Daniel Hugo has written 14 poetry albums, the latest "Hanekraai" in 2012, and has also compiled numerous collections of poetry and short stories. He has translated several books by the following writers from Dutch to Afrikaans including Tom Lanoye, Herman de Coninck, Harry Mulisch, Herman van Veen, Karel Glastra van Loon and David van Reybrouck.

He is married to journalist Marlene Malan and lives in Prince Albert, South Africa.

==Compilations==
- 2004 - Land van sonlig en van sterre – gedigte oor Namibië. Protea Boekhuis (Pretoria).
- 2004 - Liefde, natuurlik – liefdesverhale (saam met Carina Diedericks-Hugo). LAPA Uitgewers (Pretoria)
- 2003 - Ina Rousseau: Die stil middelpunt. Human & Rousseau (Kaapstad).
- 2002 - Tydskrif II. 'n Herontmoeting met vroeë Afrikaanse kortverhaalskrywers. LAPA Uitgewers (Pretoria).
- 2001 - Tydskrif. 'n Herontmoeting met vroeë Afrikaanse kortverhaalskrywers. LAPA Uitgewers (Pretoria).
- 2000 - Nuwe Verset (saam met Phil du Plessis & Leon Rousseau). Protea Boekhuis (Pretoria).
- 1999 - Lyflied. 'n Keur uit die liedtekste van Hennie Aucamp. Tafelberg Uitgewers (Kaapstad).
- 1996 - P.J. Philander: 'n keur uit sy gedigte.
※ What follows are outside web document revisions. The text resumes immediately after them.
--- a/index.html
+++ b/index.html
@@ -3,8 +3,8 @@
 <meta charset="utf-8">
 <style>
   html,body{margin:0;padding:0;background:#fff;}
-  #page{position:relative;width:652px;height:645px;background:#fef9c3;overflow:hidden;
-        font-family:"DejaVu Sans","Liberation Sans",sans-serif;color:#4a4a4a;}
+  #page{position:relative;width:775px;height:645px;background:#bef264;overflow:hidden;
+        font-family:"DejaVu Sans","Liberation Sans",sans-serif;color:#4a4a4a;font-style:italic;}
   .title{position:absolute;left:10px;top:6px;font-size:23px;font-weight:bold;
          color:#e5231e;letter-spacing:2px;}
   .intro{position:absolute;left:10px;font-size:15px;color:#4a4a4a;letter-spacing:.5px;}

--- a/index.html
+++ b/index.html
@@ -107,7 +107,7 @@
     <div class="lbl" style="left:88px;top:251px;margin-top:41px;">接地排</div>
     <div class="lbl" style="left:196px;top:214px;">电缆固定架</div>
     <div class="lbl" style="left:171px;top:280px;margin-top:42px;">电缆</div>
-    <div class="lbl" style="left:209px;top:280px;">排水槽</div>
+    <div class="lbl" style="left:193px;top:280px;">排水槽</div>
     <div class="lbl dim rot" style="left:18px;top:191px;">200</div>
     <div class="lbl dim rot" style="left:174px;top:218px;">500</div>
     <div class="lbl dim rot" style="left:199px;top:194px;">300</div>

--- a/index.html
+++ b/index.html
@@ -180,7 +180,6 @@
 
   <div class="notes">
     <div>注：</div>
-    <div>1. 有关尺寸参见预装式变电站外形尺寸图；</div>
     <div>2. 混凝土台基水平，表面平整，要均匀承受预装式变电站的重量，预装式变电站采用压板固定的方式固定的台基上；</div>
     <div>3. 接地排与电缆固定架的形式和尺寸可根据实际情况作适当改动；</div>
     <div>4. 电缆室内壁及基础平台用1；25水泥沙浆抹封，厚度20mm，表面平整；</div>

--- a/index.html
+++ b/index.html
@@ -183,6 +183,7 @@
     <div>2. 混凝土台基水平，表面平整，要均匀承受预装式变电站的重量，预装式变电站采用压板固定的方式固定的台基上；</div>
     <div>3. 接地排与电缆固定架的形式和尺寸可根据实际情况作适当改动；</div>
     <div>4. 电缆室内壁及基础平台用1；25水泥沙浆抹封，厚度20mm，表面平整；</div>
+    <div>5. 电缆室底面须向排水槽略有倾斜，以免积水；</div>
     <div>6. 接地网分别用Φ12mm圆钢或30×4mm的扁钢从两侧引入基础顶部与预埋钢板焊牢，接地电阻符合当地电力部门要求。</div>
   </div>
Tafelberg Uitgewers (Kaapstad).
- 1994 - Olga Kirsch: Nou spreek ek weer bekendes aan. 'n Keur 1944–1983. Human en Rousseau (Kaapstad).
- 1993 - Storie-konsertina, humorverhale van A.A.J. van Niekerk. Tafelberg Uitgewers (Kaapstad).
- 1989 - Miskien sal ek die wingerd prys; ryme en gedigte oor wyn en sterk drank (saam met Etienne van Heerden) Tafelberg Uitgewers (Kaapstad).
- 1988 - Speelse verse. Tafelberg Uitgewers (Kaapstad).
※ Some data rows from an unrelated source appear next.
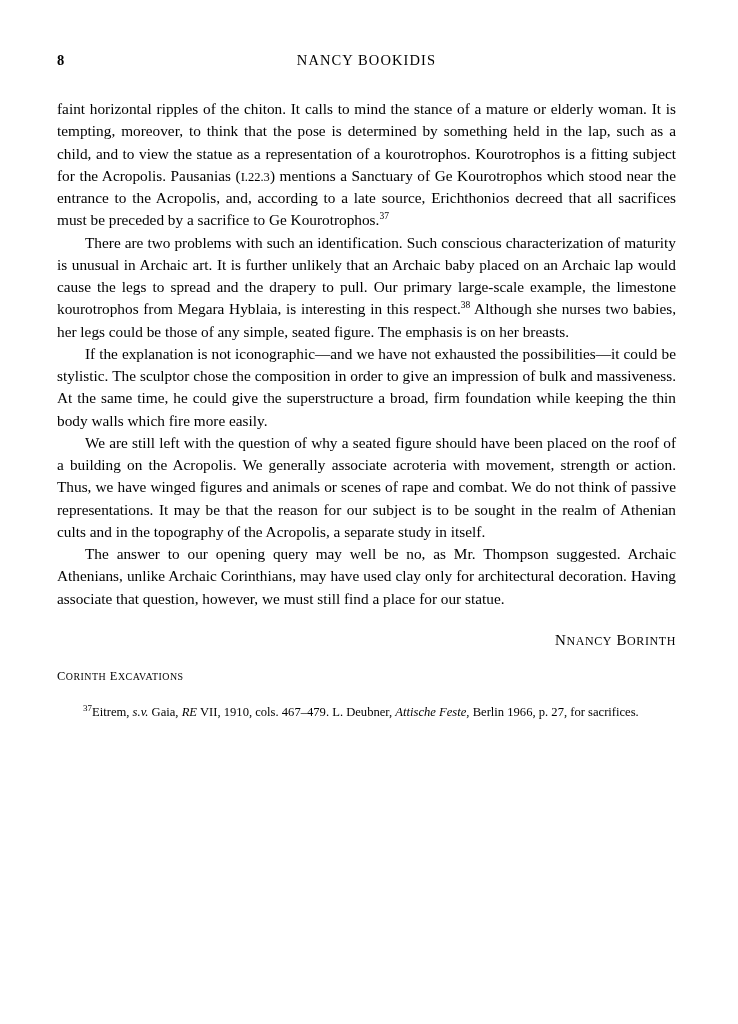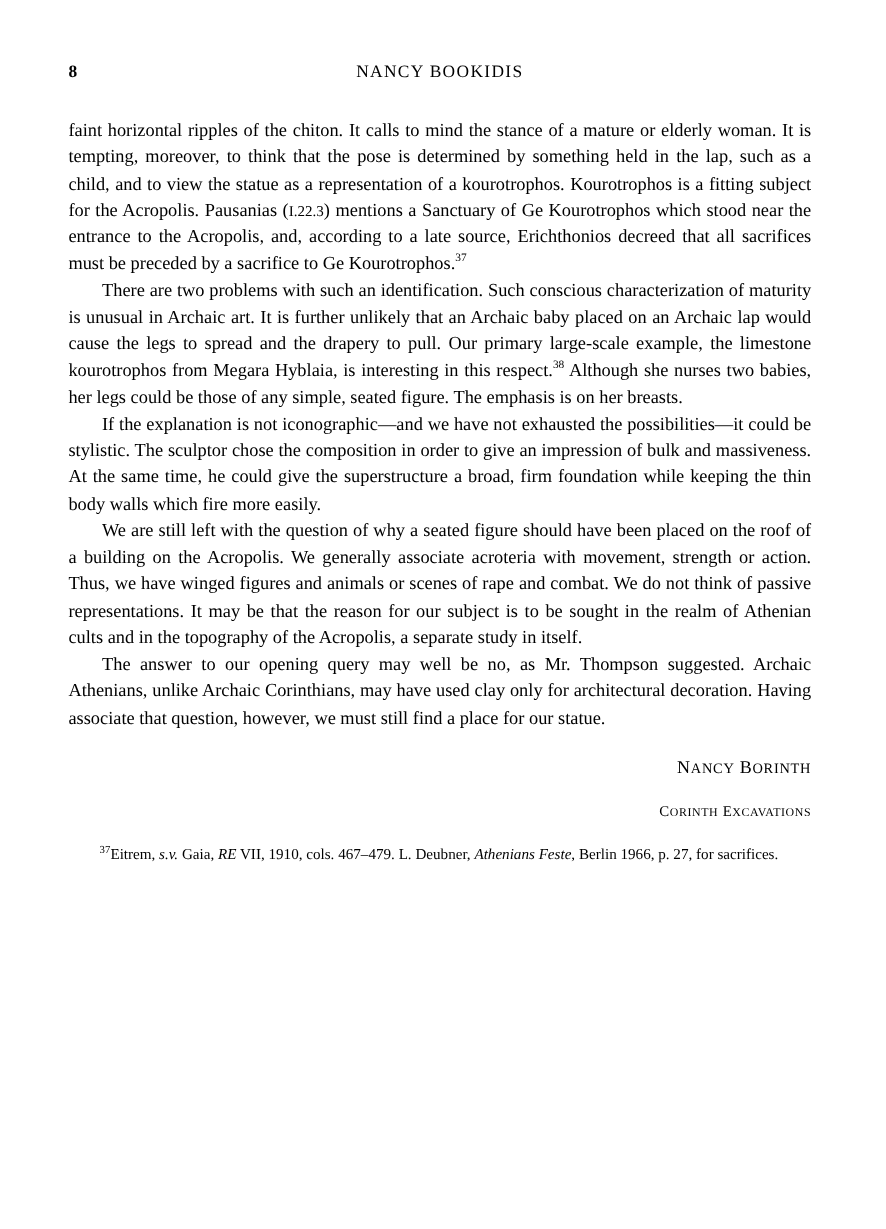--- a/index.html
+++ b/index.html
@@ -109,7 +109,7 @@
     <p>The answer to our opening query may well be no, as Mr. Thompson suggested. Archaic Athenians, unlike Archaic Corinthians, may have used clay only for architectural decoration. Having associate that question, however, we must still find a place for our statue.</p>
   </div>
 
-  <div class="signature"><span style="font-size:1em">N</span><span style="font-size:0.80em">ANCY</span> <span style="font-size:1em">B</span><span style="font-size:0.80em">ORINTH</span></div>
+  <div class="signature"><span style="font-size:1em">N</span><span style="font-size:0.80em">NANCY</span> <span style="font-size:1em">B</span><span style="font-size:0.80em">ORINTH</span></div>
 
   <div class="affiliation"><span style="font-size:1em">C</span><span style="font-size:0.80em">ORINTH</span> <span style="font-size:1em">E</span><span style="font-size:0.80em">XCAVATIONS</span></div>
 

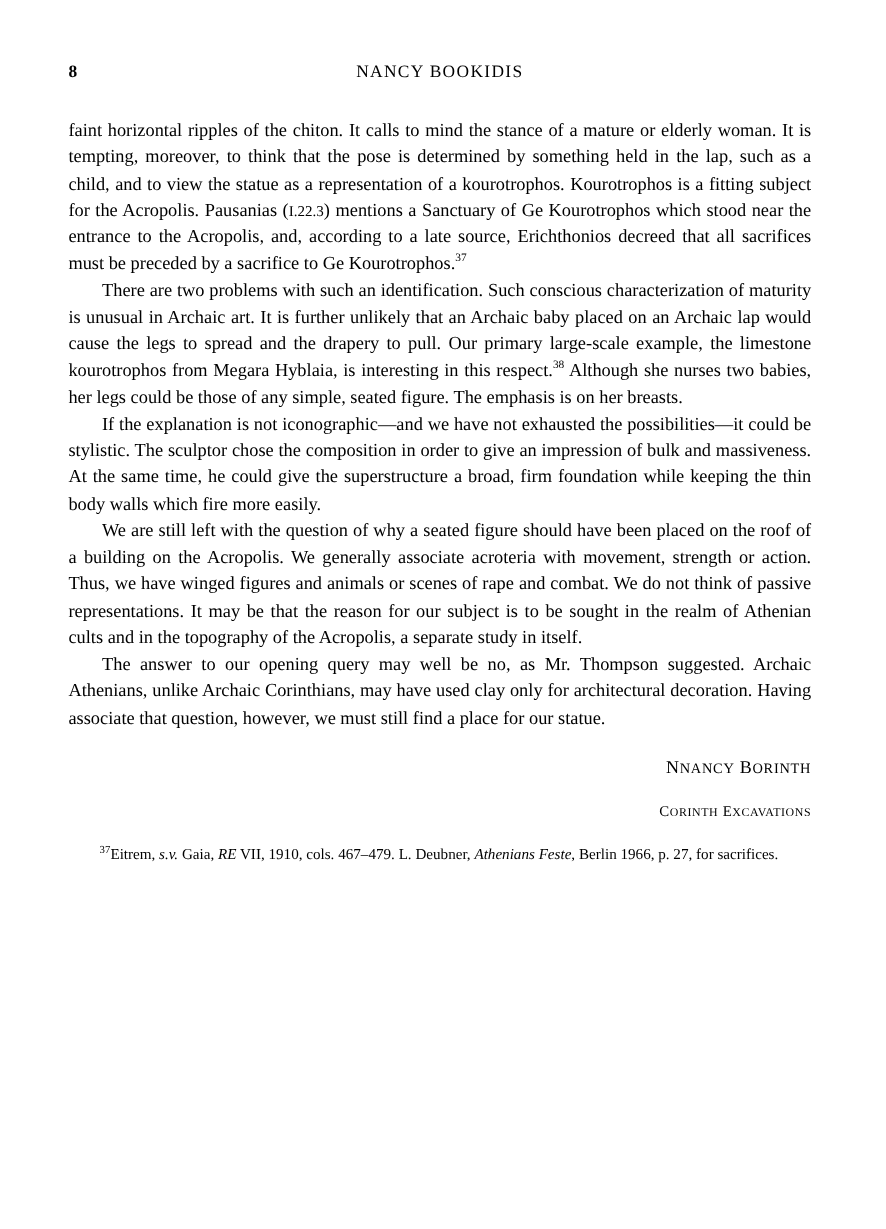--- a/index.html
+++ b/index.html
@@ -72,7 +72,6 @@
     margin-top: 20px;
     font-size: 12.4px;
     letter-spacing: 0.5px;
-    text-align: right;
   }
   .notes {
     margin-top: 20px;

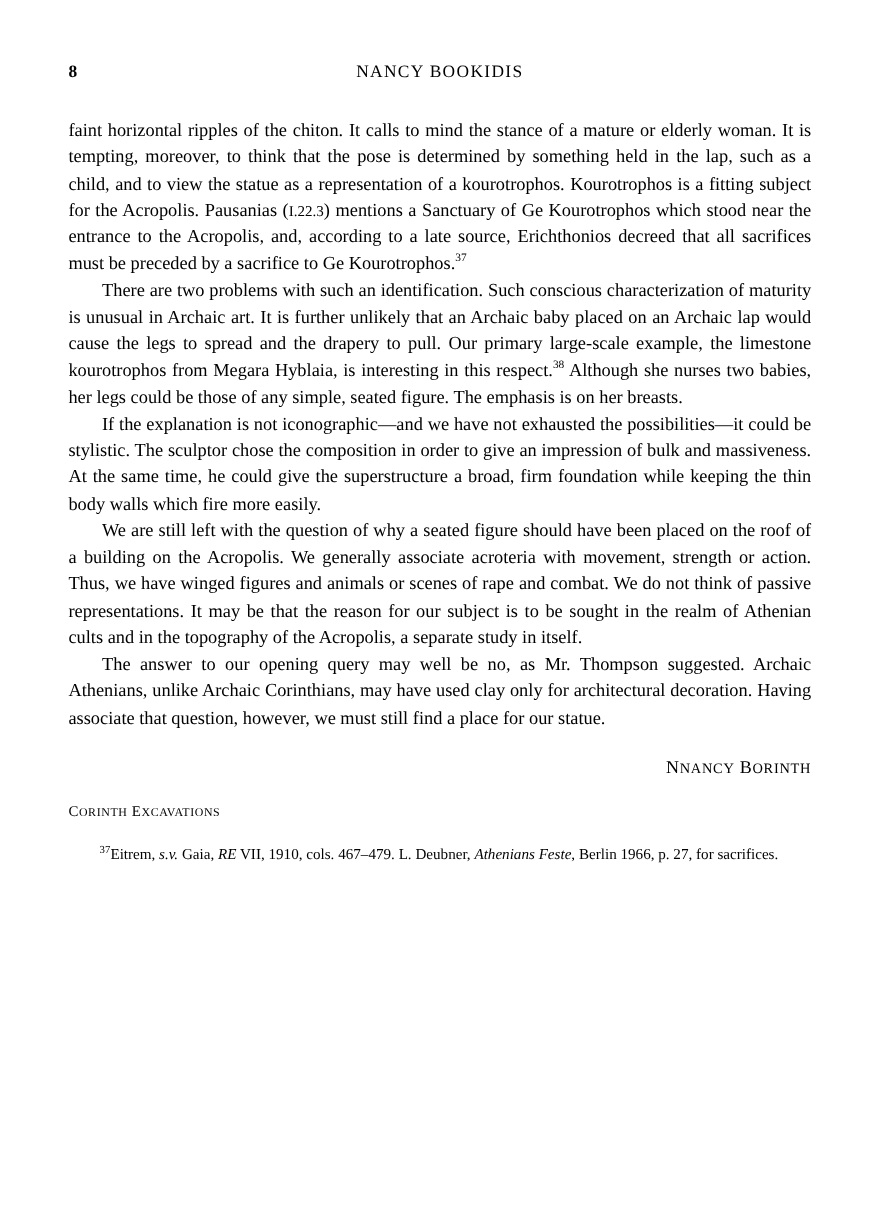--- a/index.html
+++ b/index.html
@@ -113,7 +113,7 @@
   <div class="affiliation"><span style="font-size:1em">C</span><span style="font-size:0.80em">ORINTH</span> <span style="font-size:1em">E</span><span style="font-size:0.80em">XCAVATIONS</span></div>
 
   <div class="notes">
-    <p><sup>37</sup>Eitrem, <i>s.v.</i> Gaia, <i>RE</i> VII, 1910, cols. 467–479. L. Deubner, <i>Athenians Feste</i>, Berlin 1966, p. 27, for sacrifices.</p>
+    <p><sup>37</sup>Eitrem, <i>s.v.</i> Gaia, <i>RE</i> VII, 1910, cols. 467–479. L. Deubner, <i>Attische Feste</i>, Berlin 1966, p. 27, for sacrifices.</p>
   </div>
 
 </div>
==Translations from Dutch==
- 2015 - Leonard Nolens: 'n Digter in Antwerpen. Protea Boekehuis (Pretoria)
- 2008 - Tom Lanoye: 'n Slagterseun met 'n brilletjie. Protea Boekhuis (Pretoria).
- 2005 - Gerrit Komrij: Die elektries gelaaide hand. Protea Boekhuis (Pretoria).
- 2003 - David van Reybrouck: Die plaag. Protea Boekhuis (Pretoria).
- 2002 - Karel Glastra van Loon: Passievrug. Queillerie (Kaapstad)
- 2000 - Herman van Veen: Verhale. Queillerie (Kaapstad)
- 1999 - Harry Mulisch: Die aanslag. Queillerie (Kaapstad)
- 1997 - Herman van Veen: 'n Teer gevoel (op CD) (liedtekste)
- 1997 - Vandeputte, O. Nederlands. Die Taal van twintig miljoen Nederlanders en Vlaminge. Stichting Ons Erfdeel, Rekkem.
- 1996 - Tom Lanoye: Kartondose. Queillerie (Kaapstad)
- 1996 - Herman de Coninck: Liefde, miskien. Queillerie (Kaapstad)
- 1996 - Herman van Veen: Op pad huis toe. Harlekijn Holland (Leersum)

==Translations from English==
- 2005 – Cicely Mary Barker: Die blommefeetjies. Human & Rousseau (Kaapstad)

==Awards==
- 2008 - ATKV-radioprys vir onderhoud op die program Leeskring (RSG).
- 2004 – Via Afrika Book Journalist of the Year.
- 2003 – ATKV-radioprys vir beste onderhoud.
- 2002 – ATKV-radioprys vir beste onderhoud.
- 2001 – ATKV-radioprys vir beste omroeper.
- 2001 – ATKV-radioprys vir 'n hoorbeeld oor die skrywer, Jan Rabie.
- 1999 – ATKV-radioprys vir Die Verste Reis, 'n hoorbeeld oor die skryfster Elsa Joubert.
- 1998 – Akademieprys vir hoorbeelde vir die dokumentêre program oor die digter Uys Krige.
- 1996 – ATKV-radioprys vir 'n dokumentêre program oor die digter P.J. Philander.
- 1995 – Radio Artes-toekenning vir die poësieprogram Versalbum: die verskeidenheid van Afrikaans.
- 1995 – ATKV-radioprys vir die poësieprogram Versalbum: die verskeidenheid van Afrikaans.
- 1993 – ATKV-radioprys vir So is die lewe vir een pond sewe – 'n hoorbeeld oor R.K. Belcher.
- 1993 – Radio Artes-toekenning vir So is die lewe vir een pond sewe – 'n hoorbeeld oor R.K. Belcher.
- 1992 – ATKV-radioprys vir die dokumentêre programme Audrey Blignault en Sestig is Dertig.